Anni di studi, di tentativi, di progetti sbagliati si intrecciavano con momenti di sconforto e delusione. Poi, accadde qualcosa di inaspettato: un piccolo seme germogliò; il miracolo era compiuto. La serra era terminata. Ancora più bella di quanto l’avesse immaginata. Dai germogli spuntavano piantine, crescevano foglie, sbocciavano fiori producendo altra vita. L’essenza dell’esistere stava acquistando il controllo e, prima che l’undicesimo uomo prendesse coscienza, la serra iniziò il suo processo autogenerativo. Le stagioni controllavano la temperatura assicurandosi un ecosistema perfetto come nessuna macchina sarebbe stata in grado di fare con maggior eccellenza.
“Intrigante” pensavano alcuni, “Inquietante” dicevano altri eppure tutti bramavano dal desiderio di passeggiare tra le stagioni e di poter sostare nella “stanza senza tempo”.
Intorno all’uomo erano sorte leggende e storie che sconfinavano tra il magico e l’irrazionale.
Alcuni fantasticavano di aver visto, attraverso i vetri, strane creature dai mille colori e si raccontava che chiunque fosse entrato nella serra, non ne sarebbero mai più uscito.

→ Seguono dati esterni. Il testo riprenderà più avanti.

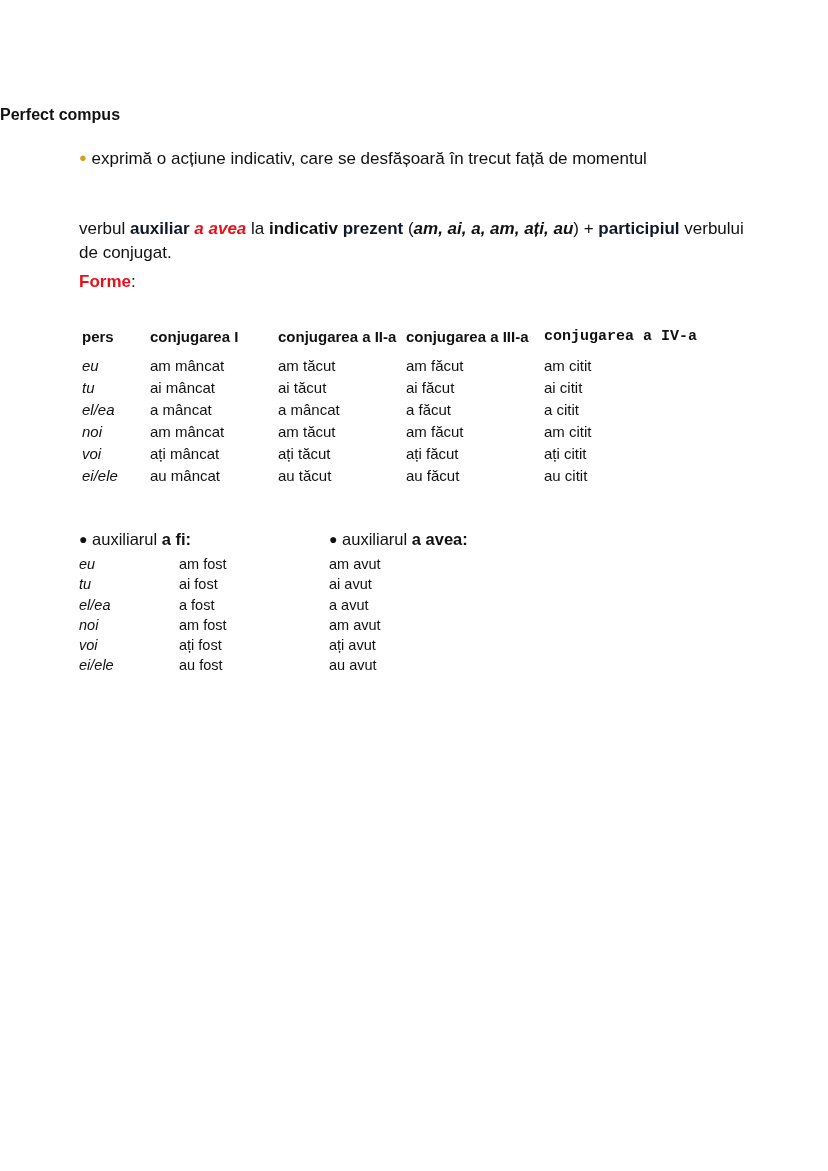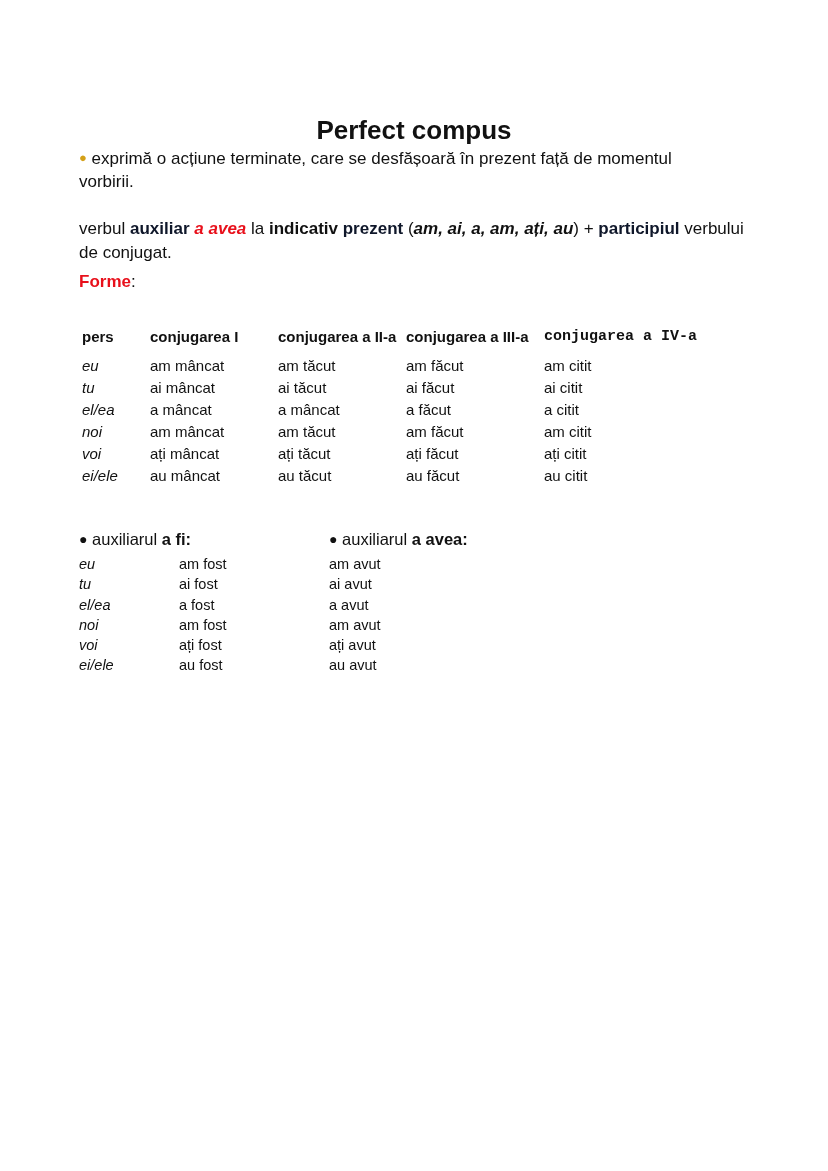--- a/index.html
+++ b/index.html
@@ -3,22 +3,22 @@
   <meta charset="utf-8">
   <style>
     html, body { margin: 0; padding: 0; background: #ffffff; }
     body {
       width: 828px; height: 1171px; position: relative; overflow: hidden;
       font-family: "Liberation Sans", "DejaVu Sans", sans-serif;
       color: #111111;
     }
     .page { position: absolute; left: 0; top: 0; width: 828px; height: 1171px; }
     .title {
-      position: absolute; top: 115px; left: 0; width: 828px; text-align: center;
-      font-size: 26px; font-weight: bold; color: #111;
+      position: absolute; top: 106px; left: 0; width: 828px; text-align: left;
+      font-size: 16px; font-weight: bold; color: #111;
     }
     .para {
       position: absolute; left: 79px; width: 690px;
       font-size: 17px; line-height: 23.5px;
     }
     .p1 { top: 146px; }
     .p2 { top: 193px; }
     .p3 { top: 217px; }
     .bullet-gold { color: #d4a017; font-size: 13px; vertical-align: 2px; }
     .bullet-brown { color: #8b3a12; font-size: 13px; vertical-align: 2px; }
@@ -62,24 +62,21 @@
   </style>
 </head>
 <body>
 
 <div class="page">
 
   <div class="title">Perfect compus</div>
 
   <div class="para p1">
     <span class="bullet-gold">●</span>
-    <span>exprimă o acțiune terminate, care se desfășoară în prezent față de momentul</span>
-  </div>
-  <div class="para" style="top:170px">
-    <span>vorbirii.</span>
+    <span>exprimă o acțiune indicativ, care se desfășoară în trecut față de momentul</span>
   </div>
 
 
   <div class="para p3">
     <span>verbul </span><span class="green">auxiliar</span>
     <span class="red-it">a avea</span>
     <span>la</span>
     <span class="b">indicativ</span>
     <span class="green">prezent</span><span> (</span><span class="bi">am, ai, a, am, ați, au</span><span>) + </span>
     <span class="green">participiul</span>

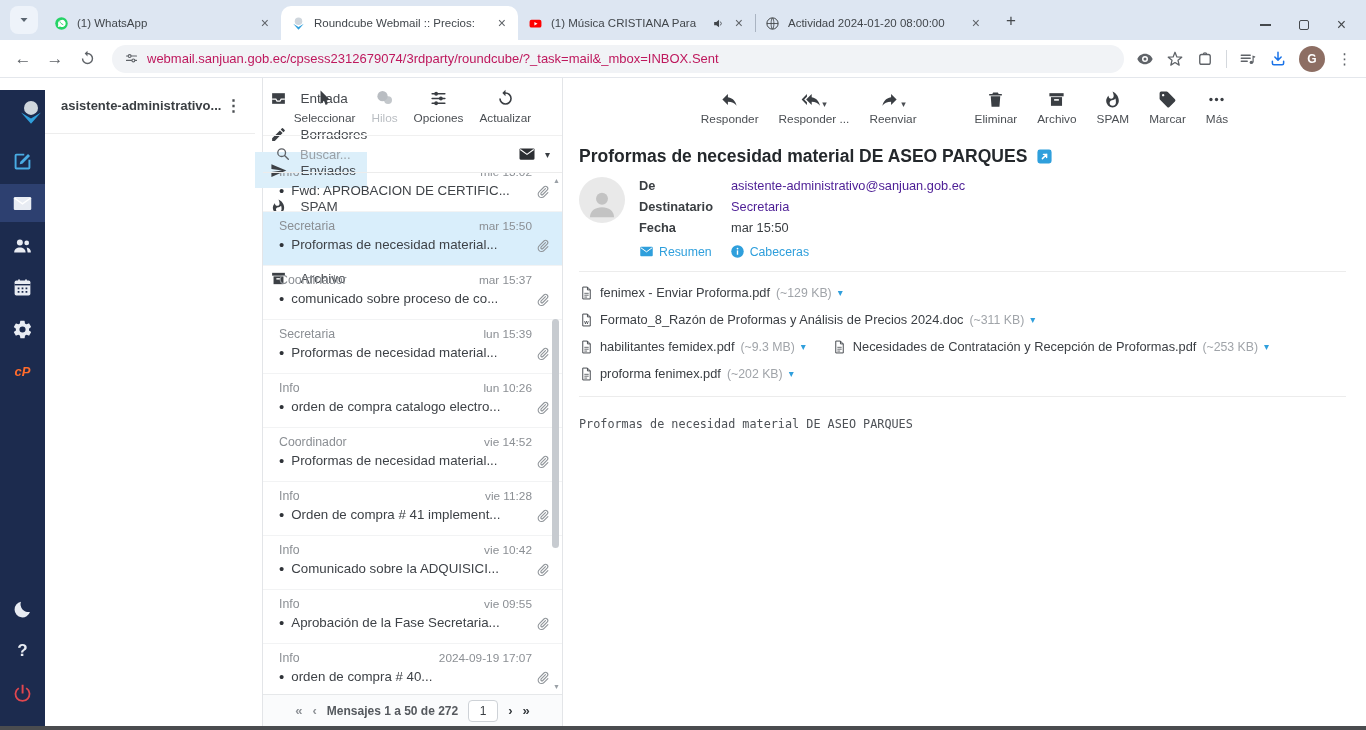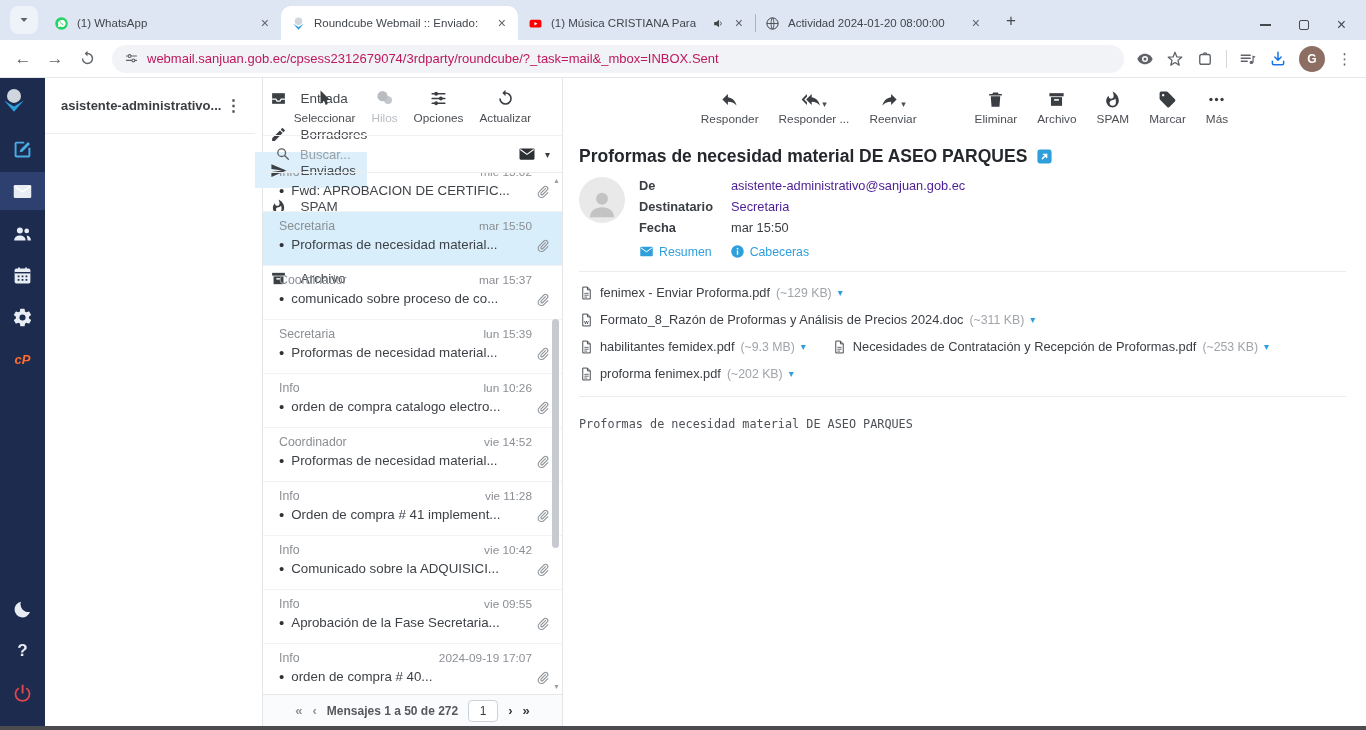--- a/index.html
+++ b/index.html
@@ -38,21 +38,21 @@
   .vdiv { width:1px; height:18px; background:#d4d8dd; }
   .dl { color:#1a73e8 !important; }
   .avatar-g { width:26px; height:26px; border-radius:50%; background:#8d6e63; color:#fff; font-size:12px; font-weight:bold; display:flex; align-items:center; justify-content:center; }
   .kebab { font-size:15px; color:#5f6368; letter-spacing:0; }
 
   
   .app { position:absolute; top:78px; left:0; right:0; bottom:4px; display:flex; background:#fff; }
   .bottomstrip { position:absolute; left:0; right:0; bottom:0; height:4px; background:#4a4c4f; }
 
   
-  .sidebar { width:45px; background:#1c2b4e; display:flex; flex-direction:column; align-items:flex-start; padding:8px 0 10px; flex:0 0 auto; }
+  .sidebar { width:45px; background:#1c2b4e; display:flex; flex-direction:column; align-items:flex-end; padding:8px 0 10px; flex:0 0 auto;margin-top:12px; }
   .sb-logo { width:28px; height:28px; margin-bottom:16px; }
   .sb-btn { width:45px; height:38px; display:flex; align-items:center; justify-content:center; color:#e8ecf3; margin-bottom:4px; }
   .sb-btn .ic { width:21px; height:21px; }
   .sb-btn.compose { color:#49ace4; }
   .sb-btn.active { background:#2d4070; }
   .sb-cp { font-size:13px; font-weight:bold; font-style:italic; color:#ff6c2c; }
   .sb-spacer { flex:1; }
   .sb-help { font-size:17px; font-weight:bold; color:#e8ecf3; }
   .sb-power { color:#e2474f !important; }
 
@@ -161,21 +161,21 @@
 
     <span class="tclose">×</span>
   </div>
       <div class="tab active">
     <span class="tfav ic">
           <svg viewBox="0 0 24 24" width="100%" height="100%">
             <circle cx="12" cy="8.5" r="6" fill="#cfd6dd"></circle>
             <path d="M3.5 12.5L12 22l8.5-9.5-8.5 5z" fill="#2f9fdc"></path>
           </svg>
         </span>
-    <span class="ttitle">Roundcube Webmail :: Enviado:</span>
+    <span class="ttitle">Roundcube Webmail :: Precios:</span>
 
     <span class="tclose">×</span>
   </div>
       <div class="tab">
     <span class="tfav ic">
           <svg viewBox="0 0 24 24" width="100%" height="100%">
             <rect x="2.5" y="6" width="19" height="12.5" rx="3" fill="#f00"></rect>
             <path d="M10.2 9.5l5 2.8-5 2.8z" fill="#fff"></path>
           </svg>
         </span>

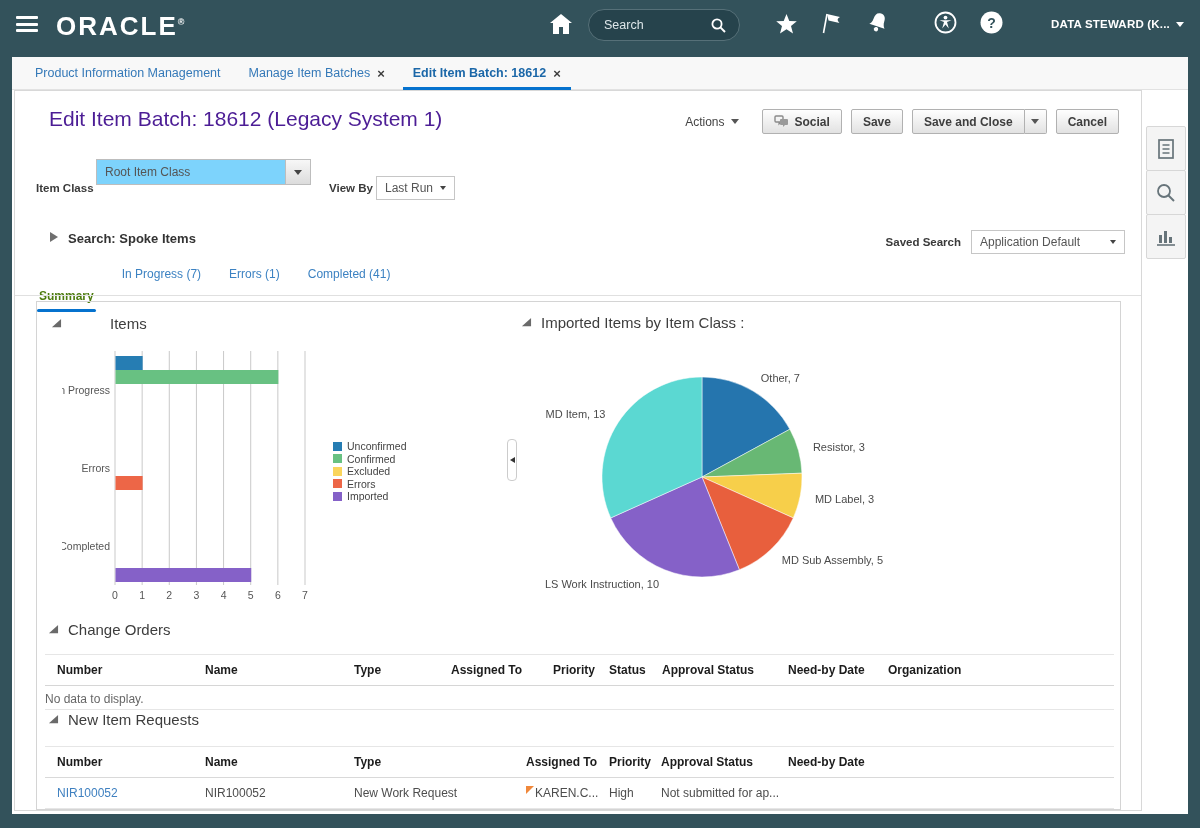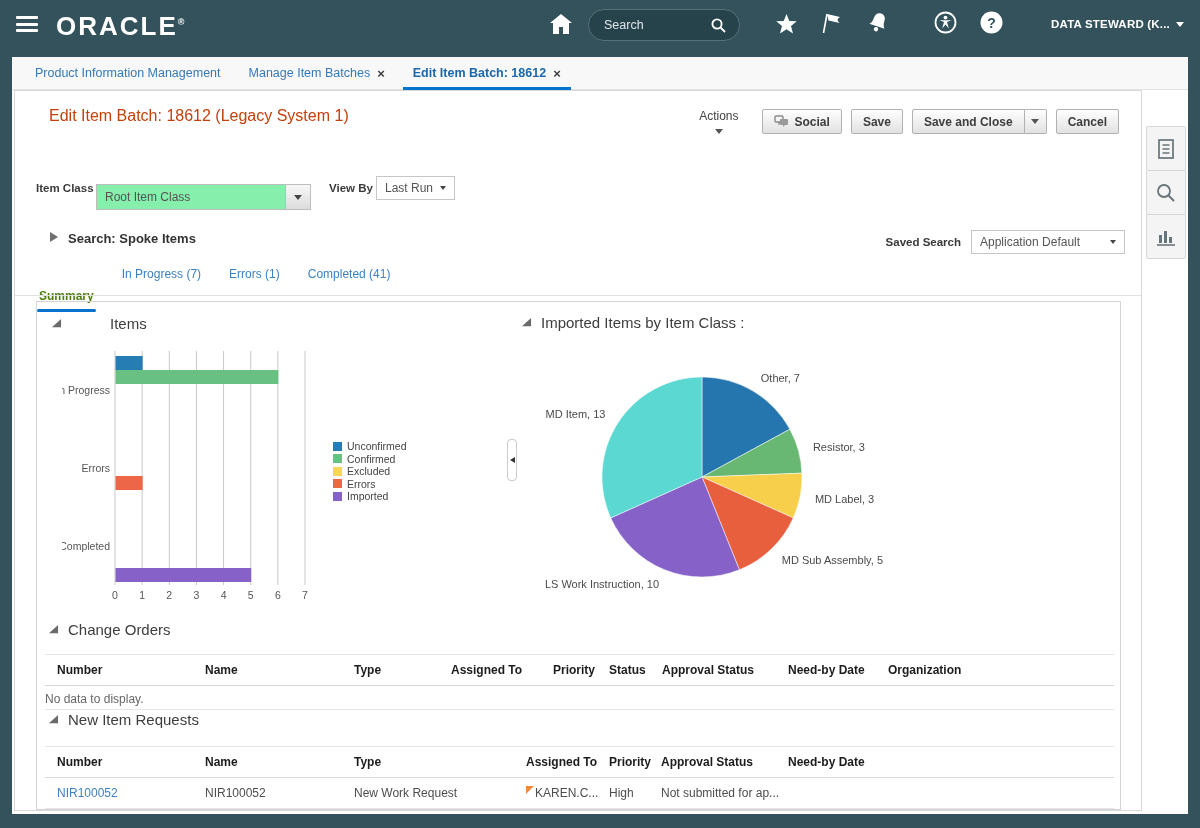--- a/index.html
+++ b/index.html
@@ -27,34 +27,34 @@
   .tab.active{color:#1b67a8;font-weight:bold;}
   .tab.active:after{content:"";position:absolute;left:0;right:0;bottom:-1px;height:3px;background:#0572ce;}
 
   #main-panel{position:absolute;left:2px;top:33px;width:1128px;height:721px;background:#fff;border:1px solid #d8d8d8;box-sizing:border-box;}
 
   
   #side-toolbar{position:absolute;left:1134px;top:70px;width:40px;}
   .side-btn{width:38px;height:43px;background:#f4f4f4;border:1px solid #d7d7d7;margin-top:-1px;display:flex;align-items:center;justify-content:center;cursor:pointer;border-radius:2px;}
 
   
-  #page-title{left:34px;top:16px;font-size:16px;color:#c2410c;}
+  #page-title{left:34px;top:16px;font-size:21px;color:#4c1d95;}
   #toolbar-row{right:22px;top:18px;display:flex;align-items:center;gap:9px;}
-  #actions-btn{font-size:12px;color:#444;display:flex;align-items:center;gap:6px;cursor:pointer;margin-right:14px;flex-direction:column;}
+  #actions-btn{font-size:12px;color:#444;display:flex;align-items:center;gap:6px;cursor:pointer;margin-right:14px;}
   #actions-btn .caret-down{border-top-color:#555;}
   .btn{height:25px;padding:0 11px;background:linear-gradient(#fefefe,#e2e2e2);border:1px solid #b1b1b1;border-radius:2px;font-size:12px;font-weight:bold;color:#3e3e3e;display:inline-flex;align-items:center;gap:6px;cursor:pointer;box-sizing:border-box;}
   .split-caret{height:25px;width:22px;background:linear-gradient(#fefefe,#e2e2e2);border:1px solid #b1b1b1;border-left:none;border-radius:0 2px 2px 0;display:inline-flex;align-items:center;justify-content:center;cursor:pointer;box-sizing:border-box;}
   .split-caret .caret-down{border-top-color:#555;}
   .split .btn{border-radius:2px 0 0 2px;}
   .split{display:flex;}
 
   
   .lbl{font-size:11.5px;font-weight:bold;color:#3a3a3a;}
   #item-class-label{left:21px;top:91px;}
-  #item-class-select{left:81px;top:93px;width:215px;height:26px;border:1px solid #bdbdbd;background:#86efac;display:flex;cursor:pointer;box-sizing:border-box;}
+  #item-class-select{left:81px;top:68px;width:215px;height:26px;border:1px solid #bdbdbd;background:#7dd3fc;display:flex;cursor:pointer;box-sizing:border-box;}
   #item-class-select .val{flex:1;font-size:12px;color:#555;padding:5px 8px;white-space:nowrap;overflow:hidden;}
   #item-class-select .dd{width:24px;background:linear-gradient(#f7f7f7,#dcdcdc);border-left:1px solid #bdbdbd;display:flex;align-items:center;justify-content:center;}
   #item-class-select .dd .caret-down{border-top-color:#444;}
   #view-by-label{left:314px;top:91px;}
   .mini-select{height:24px;border:1px solid #c6c6c6;background:#fff;display:flex;align-items:center;gap:7px;padding:0 8px;font-size:12px;color:#555;cursor:pointer;box-sizing:border-box;}
   .mini-select .caret-down{border-top-color:#444;border-left-width:3.5px;border-right-width:3.5px;border-top-width:4.5px;}
   #view-by-select{left:361px;top:85px;}
   
   #search-hdr{left:33px;top:140px;display:flex;align-items:flex-start;gap:9px;cursor:pointer;}
   #search-hdr .title{font-size:13px;font-weight:bold;color:#333;}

L’undicesimo uomo sedeva in posizione centrale intorno ad un tavolo ovale di legno massiccio, circondato da altri dieci undicesimi uomini. L’unico posto vuoto era quello centrale, in corrispondenza dell’undicesimo uomo. Non era casuale, poiché rappresentava una specie di spiraglio verso il mondo esterno; nella stessa stanza, infatti, si trovavano donne e uomini seduti su poltroncine colorate, orientate verso il tavolo come al cinema verso lo schermo: undici posti per undici file.
L’undicesimo uomo parlava; gli altri undicesimi uomini commentavano, rettificavano e approfondivano gli argomenti dell’undicesimo uomo, mentre gli spettatori prendevano appunti.
Coloro che si trovavano nella stanza del tavolo ovale non erano mai stati nella serra e, ugualmente, coloro che erano transitati dalla serra non erano mai entrati nella stanza del tavolo ovale.
Durante un incontro, l’undicesimo uomo si accorse di desiderare cose incompatibili con la centralità sua posizione. Quindi pensò: “Vorrei proporre altre cose, vorrei seguire i miei desideri senza l’obbligo dell’equilibrio! Perché proprio io sto seduto in questo posto?”. I dubbi della sua anima rimasero tali ed egli continuò a recitare la parte destinatagli con voce ferma, grave ed autorevole. La sera, quando rientrò a casa, annotò l’ennesimo “Perché” nel “diario dei dubbi”, ormai logoro dal tempo e dall’usura.
Alcune volte, l’undicesimo uomo percepiva il peso opprimente di una prigionia senza sbarre né catene, altre volte si riteneva inadeguato e stanco; avrebbe ceduto quell’incarico con immenso sollievo a chiunque lo avesse chiesto.
Nessuno lo avrebbe mai chiesto.
L’unica consolazione era la coscienza di sè stesso.
L’undicesimo uomo aveva molti nomi, undici o forse più. Uno per ogni epoca in cui era vissuto ed avevano tutti dei significati specifici per coloro che in quel tempo vissero.
Questo era il tempo di Mita, ma a lui non piaceva particolarmente. Sentiva che il nome non gli apparteneva e avrebbe voluto cambiarlo con qualcosa di più altisonante, magari aggiungendo un aggettivo: Mita il grande oppure il Re Mita, Mita l’invincibile… e stava seduto con le gambe incrociate sulla montagna più alta a fantasticare di come modificare ogni cosa del mondo che si estendeva sotto di lui, nella valle.
“Che noia l’eternità” pensava e strappava fili d’erba gettandoli al vento, mentre per gli uomini trascorrevano i millenni.